◆ Goal of the exercise
Once you reach the line with "border-radius: none ->", transcribe it and every line after it to the end of the records, exactly, but not the pictures.
[[ Records provided open ]]
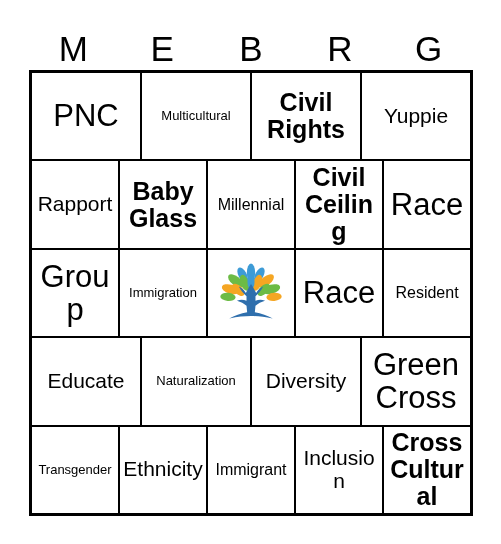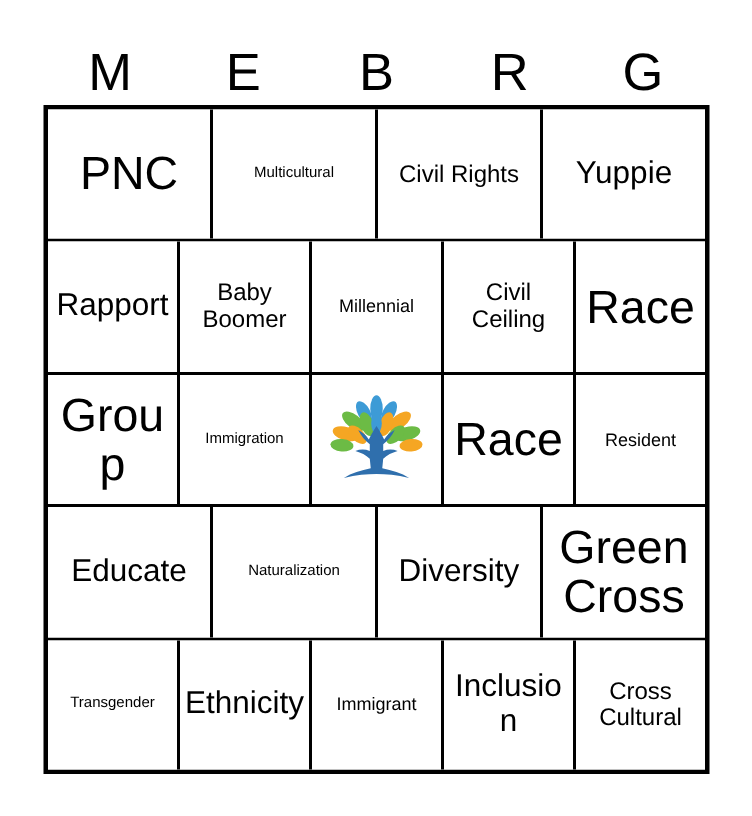"Multicultural" .sz-xs { font-size: 10px -> 13px }
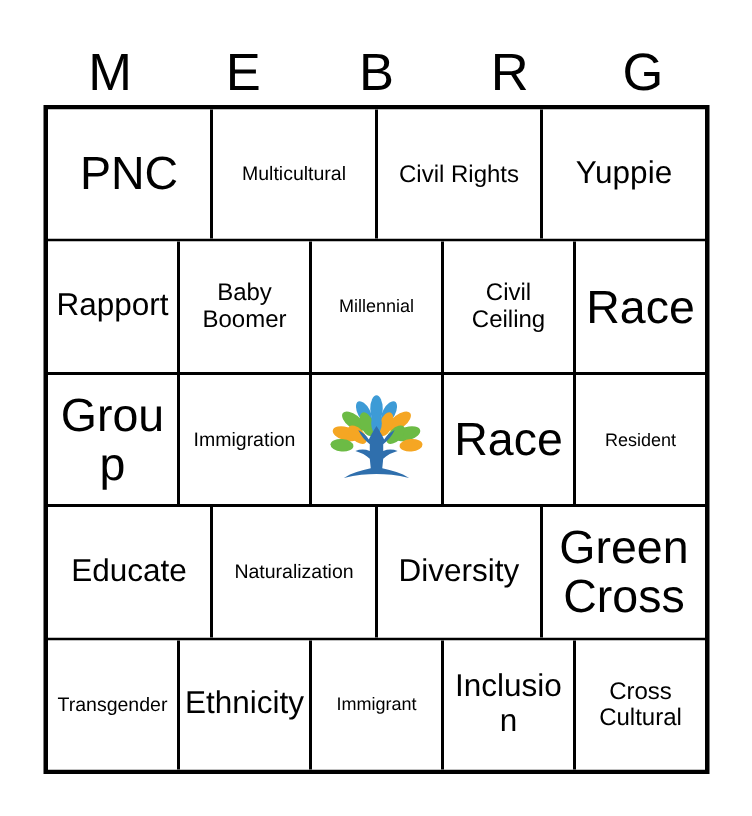"Civil Rights" .sz-lg { font-size: 16px -> 25px; font-weight: none -> bold }
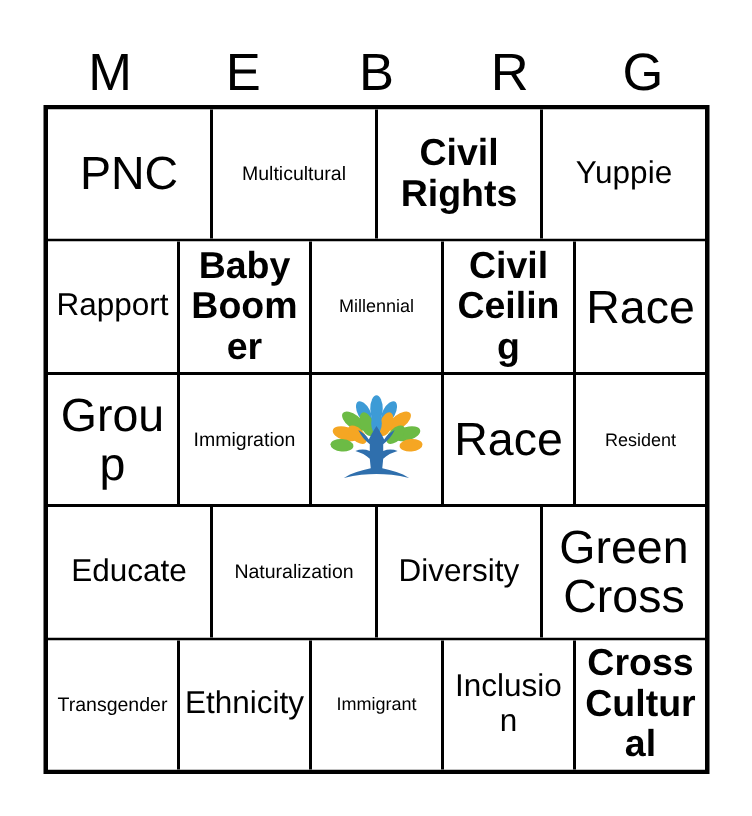"Yuppie" .cell:last-child { border-radius: none -> 27px }
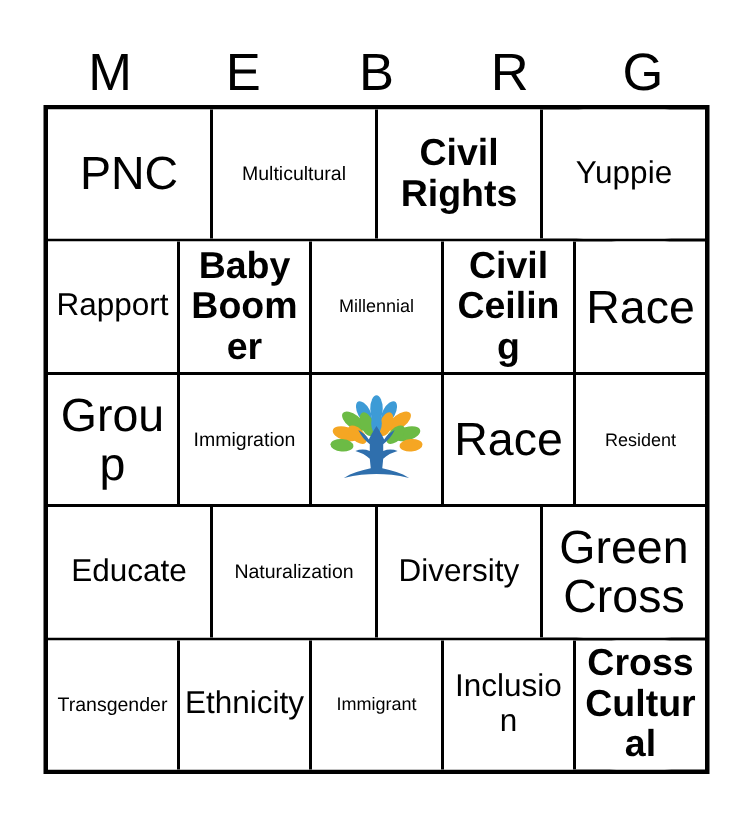"Baby Boomer" span.cell-text { text: Boomer -> Glass }
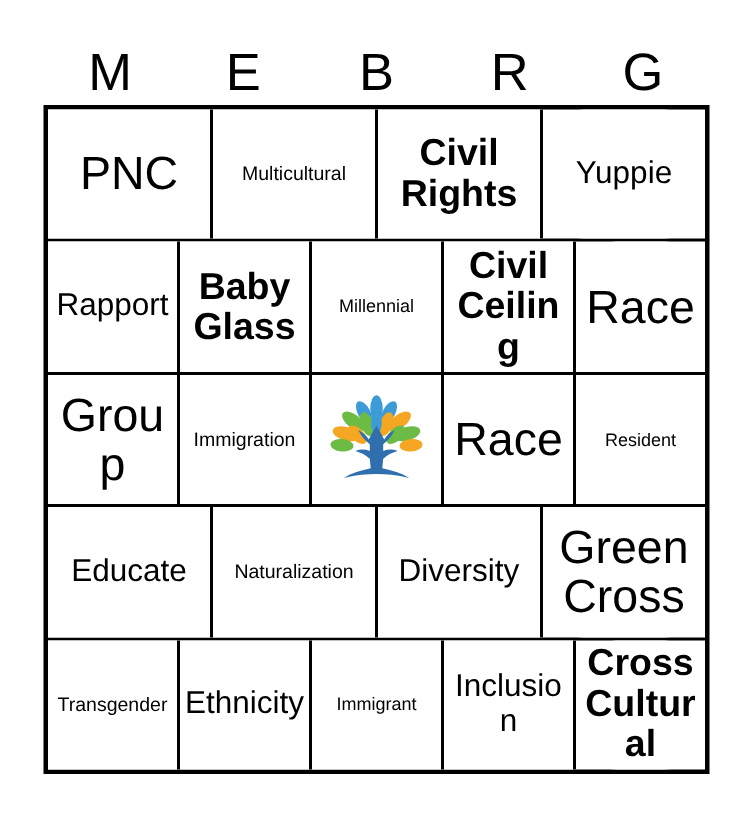"Millennial" .sz-sm { font-size: 12px -> 16px }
[[ Records provided closed ]]
◆ Task result
"Yuppie" .cell:last-child { border-radius: none -> 27px }
"Baby Boomer" span.cell-text { text: Boomer -> Glass }
"Millennial" .sz-sm { font-size: 12px -> 16px }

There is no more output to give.